Foto: El verdadero modelo de comportamiento para nuestra era. (iStock)
El verdadero modelo de comportamiento para nuestra era. (iStock)

Hacía mucho que no me sentía tan bien. De acuerdo, es posible que se deba en parte a las cantidades industriales de langostinos deglutidos sin mala conciencia, los litros de sidra corriendo por mis venas, la calefacción del hogar familiar un par de grados más alta que en casa, o sobre todo, a poder pasar unos cuantos días sin pisar la oficina (mensaje a mis superiores: es un empleo que disfruto enormemente y del que no me gustaría ser despedido por un malentendido, un abrazo). Pero creo que estas Navidades, por fin, lo he conseguido. ¿Cómo? Siendo ineficiente. Dejando de pensar para qué sirven las cosas. Malgastando el tiempo. Mirando al vacío mientras estaba sentado en el sofá al lado de mi familia, disfrutando de no hacer nada.

Solo así puede explicarse que lo pasase bien viendo al Madrid perder ante la Real Sociedad, que me haya ido a la cama sin remordimientos sabiendo que tenía decenas de mensajes de WhatsApp sin responder, que haya disfrutando viendo películas y leyendo libros sin tuitear sobre ellos, que haya podido prescindir casi por completo de ese subidón cuando recibes un "me gusta" en redes o una felicitación por un artículo (aunque parezca fantasía del articulista, alguna vez ha ocurrido).

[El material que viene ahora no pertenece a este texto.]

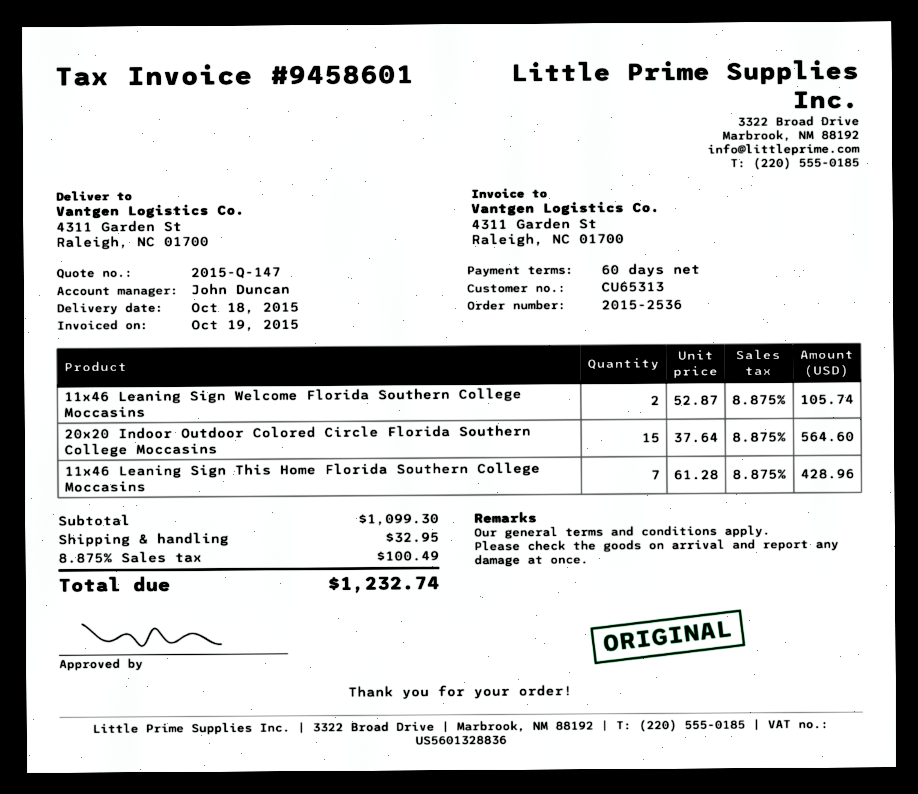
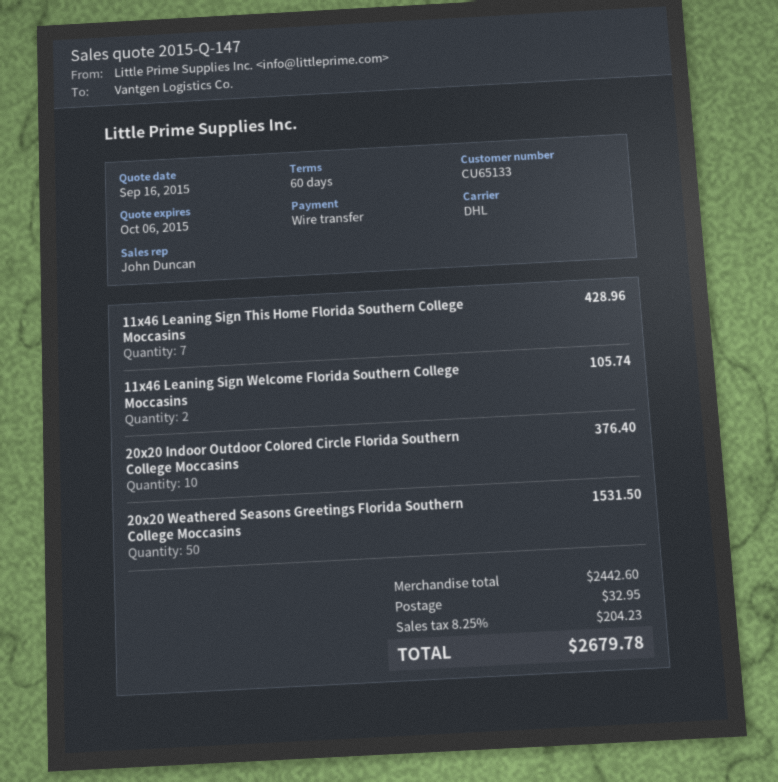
customer number: CU65313 -> CU65133
20x20 Indoor Outdoor Colored Circle Florida Southern College Moccasins: 15 for 564.60 -> 10 for 376.40
20x20 Weathered Seasons Greetings Florida Southern College Moccasins: none -> 50 for 1531.50
subtotal: 1099.30 -> 2442.60
tax: 8.875% = 100.49 -> 8.25% = 204.23
total: 1232.74 -> 2679.78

Incluso de haber dejado el trabajo hecho y haberme olvidado de métricas, revisiones y actualizaciones hasta nueva orden (una vez más, queridos superiores: ¡no volverá a ocurrir!).

La clave de ese bienestar transitorio se encuentra en haber bajado de la rueda de la autoexigencia, y volver a hacer cosas por el mero hecho de hacerlas

Quizá encontré la explicación a mi inesperado bienestar en un viral artículo publicado en 'Buzzfeed' por Anne Helen Petersen, aunque no comparta la lectura que apunta a que hay una única generación "entrenada, diseñada a medida y optimizada para el entorno laboral". Creo que todos estamos sometidos a esa obligación de estrujar nuestras vidas para ser empleados perfectos en un mundo abarrotado de trabajadores ideales. "Nuestra eficiencia se supone que nos iba a dar más seguridad laboral, mejores sueldos, quizá más ocio. En resumen, mejores empleos", reflexiona la autora. "En su lugar, cuanto más trabajamos, cuando más eficientes demostramos ser, peores son: sueldos más bajos, peores condiciones, menos seguridad".

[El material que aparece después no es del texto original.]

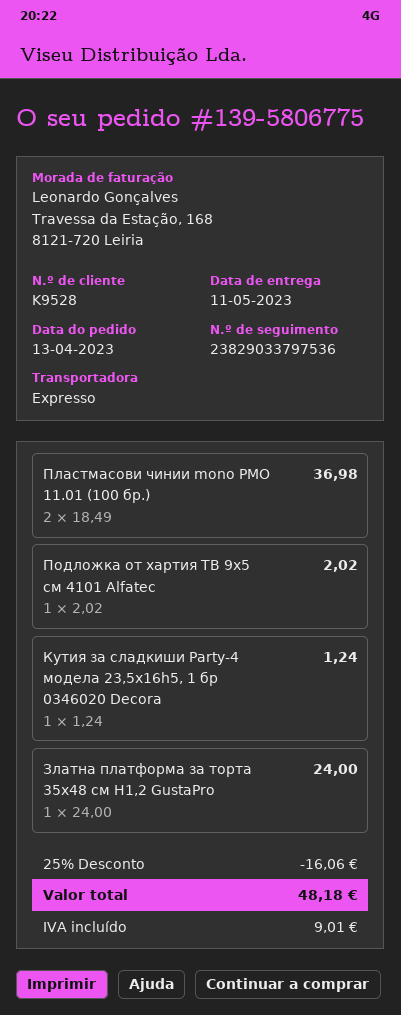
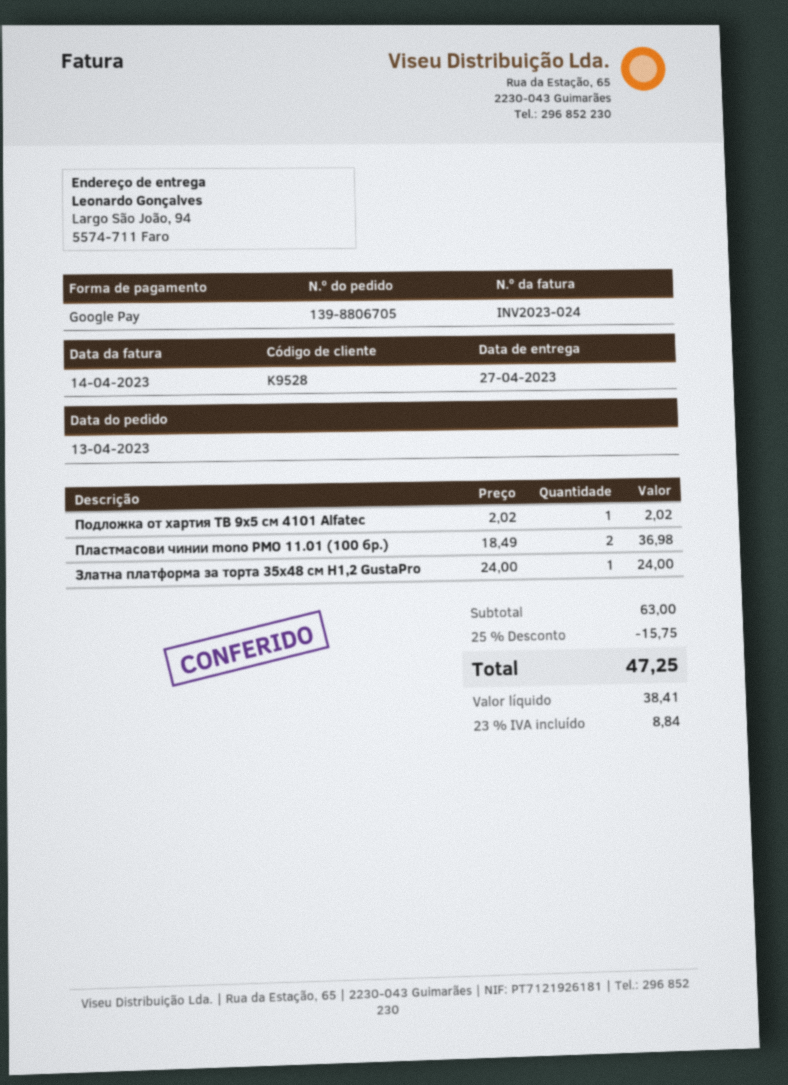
order number: 139-5806775 -> 139-8806705
delivery date: 2023-05-11 -> 2023-04-27
Кутия за сладкиши Party-4 модела 23,5x16h5, 1 бр 0346020 Decora: 1 x 1.24 = 1.24 -> none
discount: 25% = 16.06 -> 25% = 15.75
tax: 9.01 -> 8.84
total: 48.18 -> 47.25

Sospecho que la clave de ese bienestar transitorio se encuentra en haber bajado momentáneamente de la rueda de la autoexigencia, y haber vuelvo a hacer cosas por el mero hecho de hacerlas. Retornar a aficiones que no tenían una utilidad clara a corto o largo plazo, a disfrutar la compañía de la gente sin considerarlo una obligación, a olvidarme por completo de las tareas autoimpuestas. En definitiva, a dejar de optimizar mi tiempo y esfuerzo como lo hago el resto del año y recordar que hubo un momento en el que uno podía limitarse a vivir. Quizá por eso nos gusta la infancia. No tanto por su inocencia irremisiblemente perdida sino porque es el único momento en el que podemos permitirnos perder el tiempo (y cada vez menos, como muestran los altos niveles de ansiedad entre adolescentes).

placeholder Estamos más evolucionados, pero hacemos lo mismo. (iStock)
Estamos más evolucionados, pero hacemos lo mismo. (iStock)

Así que me he propuesto trasladar a decálogo todas esas cosas que creo me han relajado estas semanas, para leerlas cuando se me olvide y vuelva a sumergirme en una espiral de curro, actualizaciones frenéticas en redes sociales y listas larguísimas de tareas. El principal objetivo, revertir esa tendencia imparable a convertirnos en máquinas eficientes que produzcan continuamente para espantar el mal de ojo del fracaso laboral. Que sí, que las listas de consejos para ser felices son muy 2012, pero si Jordan Peterson se ha hecho famoso con su autoayuda para hombres de derechas y Marie Kondo es 'trending topic' continuo, yo también puedo.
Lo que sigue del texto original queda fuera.